In the truce, the committee agreed that strike breakers would not be mistreated upon leaving the factory and that the violence would end, provided that the provincial police and the company's private cops leave the city and that the company remain closed until the end of the strike. The demands were met; however, two days later Rowley and local union leader Trefflé Leduc were arrested and charged with inciting the riot. Upon Rowley's arrest, Parent took charge of the strike.

By September, the company had agreed to sign an agreement with the workers on the condition that the workers return to work and that a vote of accreditation be held to determine whether UTWA or AETSVU represent the workers.

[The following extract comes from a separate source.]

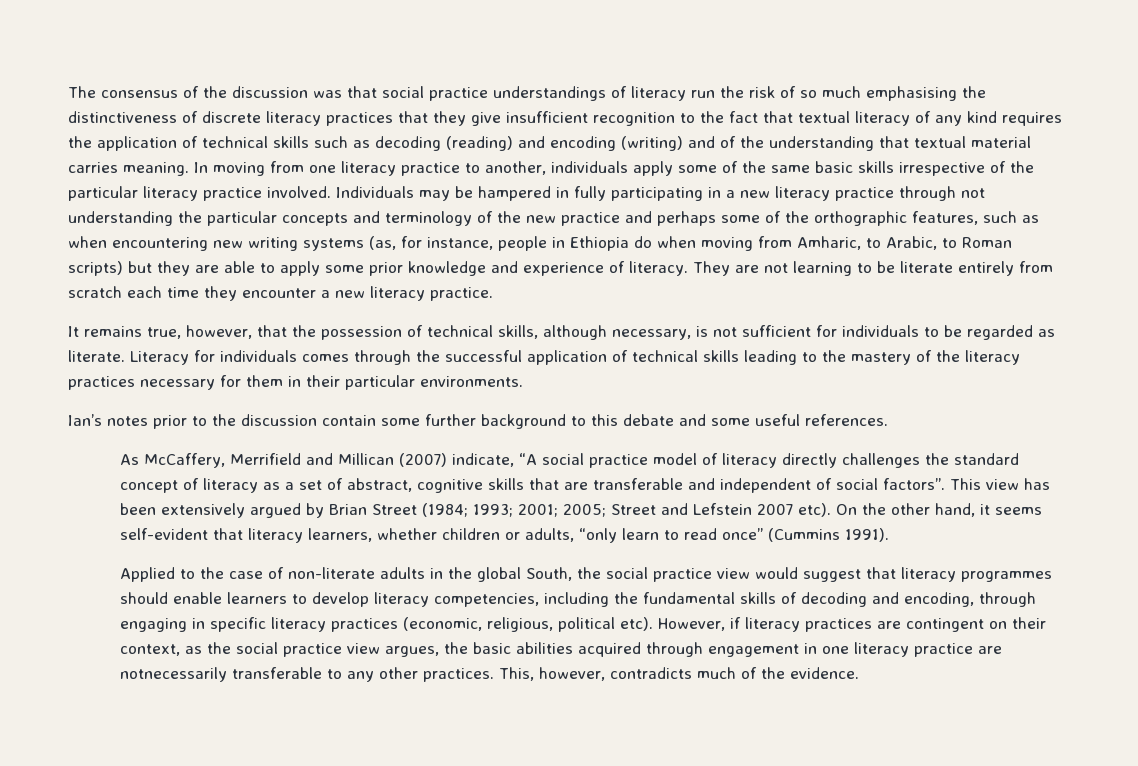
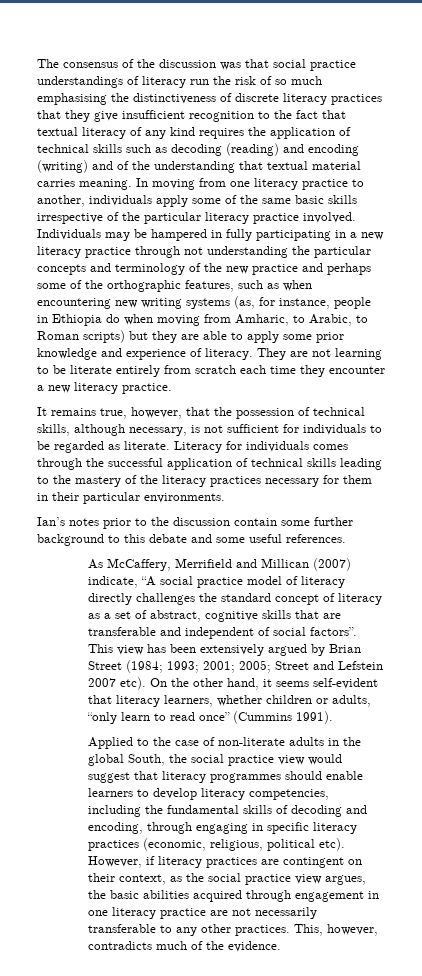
- However, if literacy practices are contingent on their context, as the social practice view argues, the basic abilities acquired through engagement in one literacy practice are notnecessarily transferable to any other practices.
+ However, if literacy practices are contingent on their context, as the social practice view argues, the basic abilities acquired through engagement in one literacy practice are not necessarily transferable to any other practices.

UTWA won the vote to represent the strikers by a ratio of 2:1; and by November 26 an agreement had officially been signed between UTWA representatives and Montreal Cottons. In this agreement workers gained: union recognition, a general wage raise of five cents for all employees, premiums for night workers, overtime pay, voluntary and revocable union dues, clauses on seniority, procedures for grievances, and one week's paid vacation for all employees. This was the first time in the company's history that workers in Valleyfield had gained the right to a collective agreement.

== Women's contribution ==
Madeleine Parent was a prominent figure of throughout the strike. She was a union leader, a negotiator, and an activist. She influenced and encouraged women to actively participate during the strike.

Women actively contributed to the strike as picketers, militants, providers, recruiters, and union members. Kent Rowley and Trefflé Leduc actively sought to recruit women as union members since not only did women constitute a large portion of the workforce, but they also had a large sphere of influence within the mills. Women organized and participated in union meetings and events. The mothers and wives of workers participated in the strike as well, they formed "Les Dames Auxiliaires" and provided food and necessities to strikers, stretching their savings to feed their families. It was "Les Dames Auxiliaires" who organized a crowd of 5000 people to meet in front of the mill on August 13. Women were active throughout the course of the strike: they organized and engaged in the riot by throwing rocks at the provincial police and by mediating the truce negotiations between the provincial police and Kent Rowley.